In part-1 of Towards AGI series, we discussed a core component of Agents – Memory. However, the early agent architectures, didn’t have Memory as a first class primitive. As we add new primitives to the ideal agent architecture, we must also adapt the architecture to interact with these components. Here is a take on how Agent Action Space evolves with new incremental additions to Agent Architecture.

The evolution of Agentic Actions

Phase 1: External Actions

The SayCan (Ahn et al., 2022) paper, introduced the fundamental capability of actions. They called it Grounding which is the process of connecting the natural language and abstract knowledge to the internal representation of the real world. In simpler terms, Grounding is about interacting with external world.

It’s easy to assume that all actions involve interacting with the external world. This assumption was the major limitation of SayCan agents. They could perform various actions (551, to be exact, such as “find the apple” or “go to the table”), but all these actions were of the same type: Grounding. However, if we examine human behavior, we’ll notice that many of our actions are internal, including thinking, memorization, recall, and reflection. This insight inspired the next generation of agents, which are equipped with the reasoning capabilities of LLMs.

Phase 2: Internal Actions

The next significant advancement was the ReAct paper (Yao et al., 2022b), introducing a new type of action: Reasoning. The action space of ReAct included two kinds of actions:

  1. External actions, such as Grounding
  2. Internal actions, like Reasoning

ReAct, standing for Reasoning + Action, seems to imply that the term ‘Action’ refers solely to Grounding, and Reasoning is not an Action. However, the next generation of agents introduced more internal actions, acknowledging Reasoning as a type of action.

Phase 3: The Four Fundamental Agentic Actions

The latest generation of agent architectures had Long-Term-Memory (LTM) as a first class module. To take full-advantage of LTM they introduced two new actions:

  1. Retrieval (Reading from Memory)
  2. Learning (Writing into Memory)

Both these actions are internal, because they do not interact with the external world.

Here is a simple diagram which captures the evolution of Agentic Action-Space.

Action types

Phase 4: Composite Agentic Actions

Now, one might wonder whether there are more action types that will be added to the Action Space.

The answer is both “Yes” and “No”. “No”, because most systems, whether human or computer, only have these four fundamental action types.

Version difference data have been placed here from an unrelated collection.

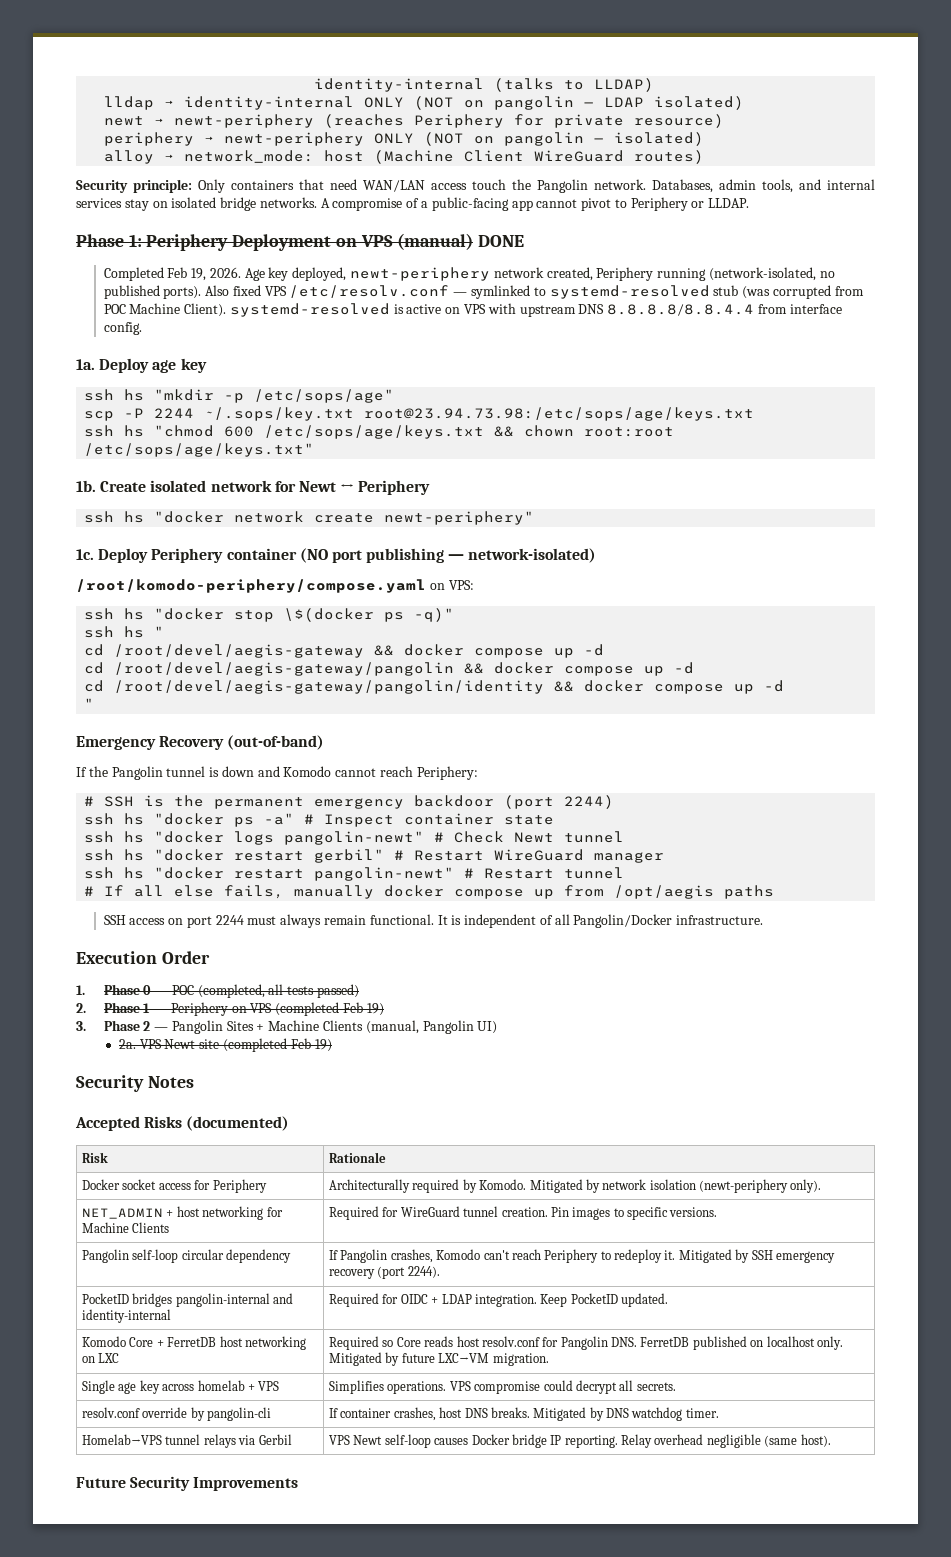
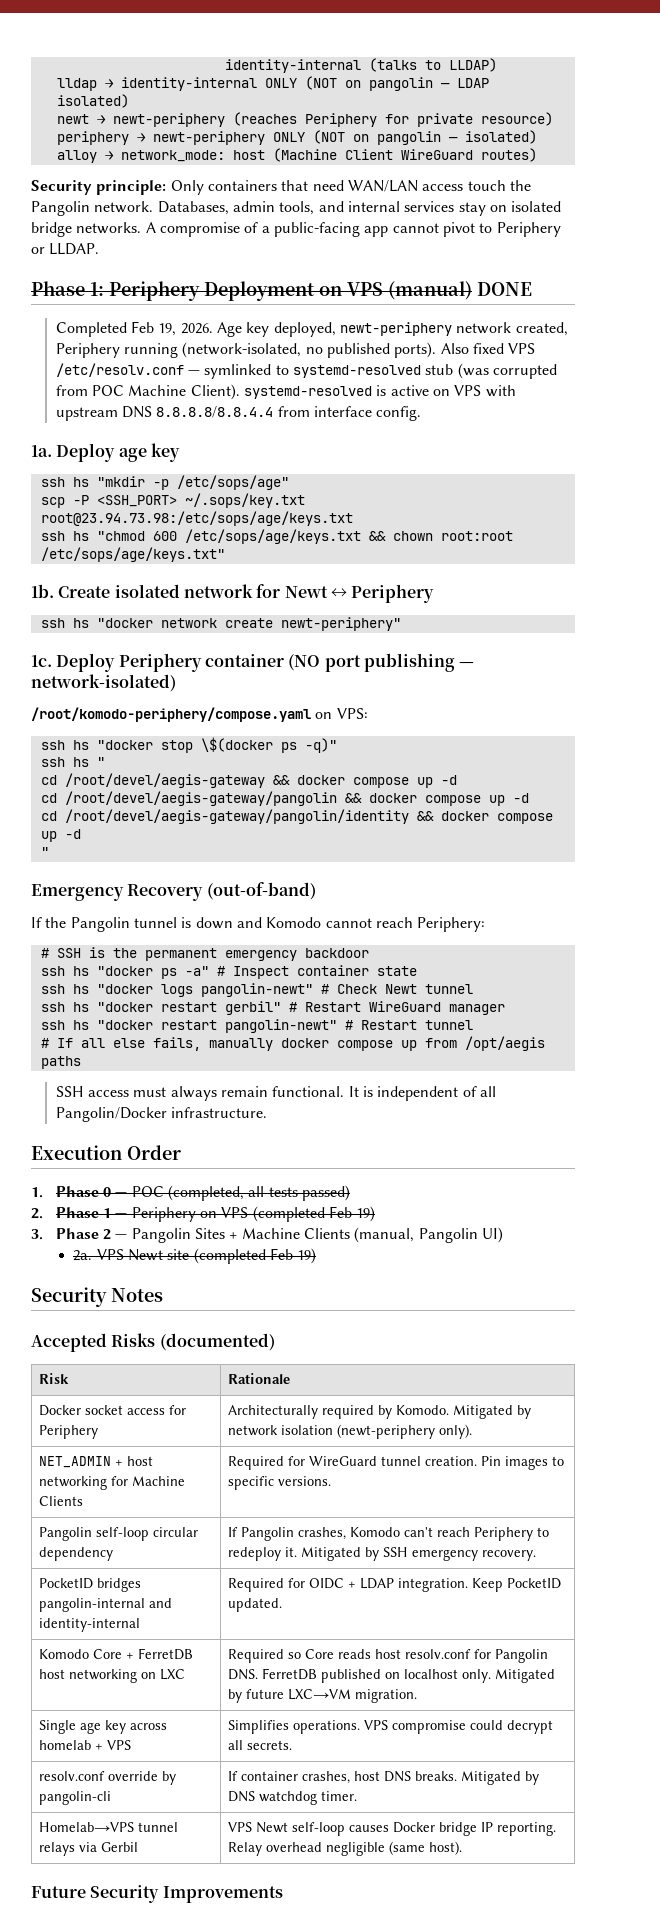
- scp -P 2244 ~/.sops/key.txt root@23.94.73.98:/etc/sops/age/keys.txt
+ scp -P <SSH_PORT> ~/.sops/key.txt root@23.94.73.98:/etc/sops/age/keys.txt
- # SSH is the permanent emergency backdoor (port 2244)
+ # SSH is the permanent emergency backdoor
- SSH access on port 2244 must always remain functional.
+ SSH access must always remain functional.
- Pangolin self-loop circular dependency | If Pangolin crashes, Komodo can't reach Periphery to redeploy it. Mitigated by SSH emergency recovery (port 2244).
+ Pangolin self-loop circular dependency | If Pangolin crashes, Komodo can't reach Periphery to redeploy it. Mitigated by SSH emergency recovery.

However, “Yes”, because these fundamental action types can be combined to create multiple Composite Action Types. For instance, planning is a composite action type that can be implemented by combining two fundamental actions – reasoning and retrieval.

Planning as a Composite Action

In the Generative Agents paper, the agents try to imitate human behaviour. Every interaction with the external world is getting logged into the memory stream. When an agent has to plan its day, it retrieves the past events from its memory (Retrieval) and then calls an LLM (Reasoning) to create the plan. Thus, Planning is a higher order action which leverages two fundamental actions – Reasoning and Retrieval. Now, the question arises – What are the implications of identifying Planning as a new Action type.

Agent memory

Implications of adding new Actions in Action-Space

Every time we add a new type of Action in the Action-Space, the execution flow of the agent needs to be modified. To illustrate this, let’s compare two agent designs – a ReAct Agent and a Planner Agent.

Here is the logic of a vanilla ReAct agent:

React prompt

Compare the above diagram with the following diagram which represents the logic of a Planner based agent:

Planner prompt

Notice how the decision-making process, also known as agent design, changes when we incorporate new components, such as planning. Similarly, adding tools to interact with long-term memory will also alter the agent design. Conversely, the inclusion of another tool like a Google search tool won’t modify the agent design, as it’s just another tool for Grounding. In conclusion, if the addition of any tool or capability results in changes to the execution flow, we are most probably introducing new Fundamental or Composite Action types.

Parallel Actions

In the ReAct design, typically only one tool is called at a time. This means when a new event happens, you cannot execute multiple actions (say learning and grounding).

If we draw inspiration from humans, we will realise that humans often take actions in parallel. Whenever we see new information, we use it to decide our next step (reasoning), we remember any similar instance from the past (retrieval), we save this new experience for future reference (learning) and we also interact with the external world (grounding).

Interestingly, OpenAI’s function calling has added support for parallel function calling. MemGPT is one of the few agent frameworks which is trying to leverage parallel function calling in its agent design. It’s also among the earliest frameworks to support long-term-memory. For those interested in delving deeper into memory-related actions (Learning and Retrieval), MemGPT serves as an excellent starting point.

Conclusion & Next Steps

In this post, we examined various types of actions within the Agentic Action Space and the effects of adding new action types on decision-making procedures. In the next installment of the Towards AGI series, we will delve deeper, using actual code to explore innovations in decision-making procedures.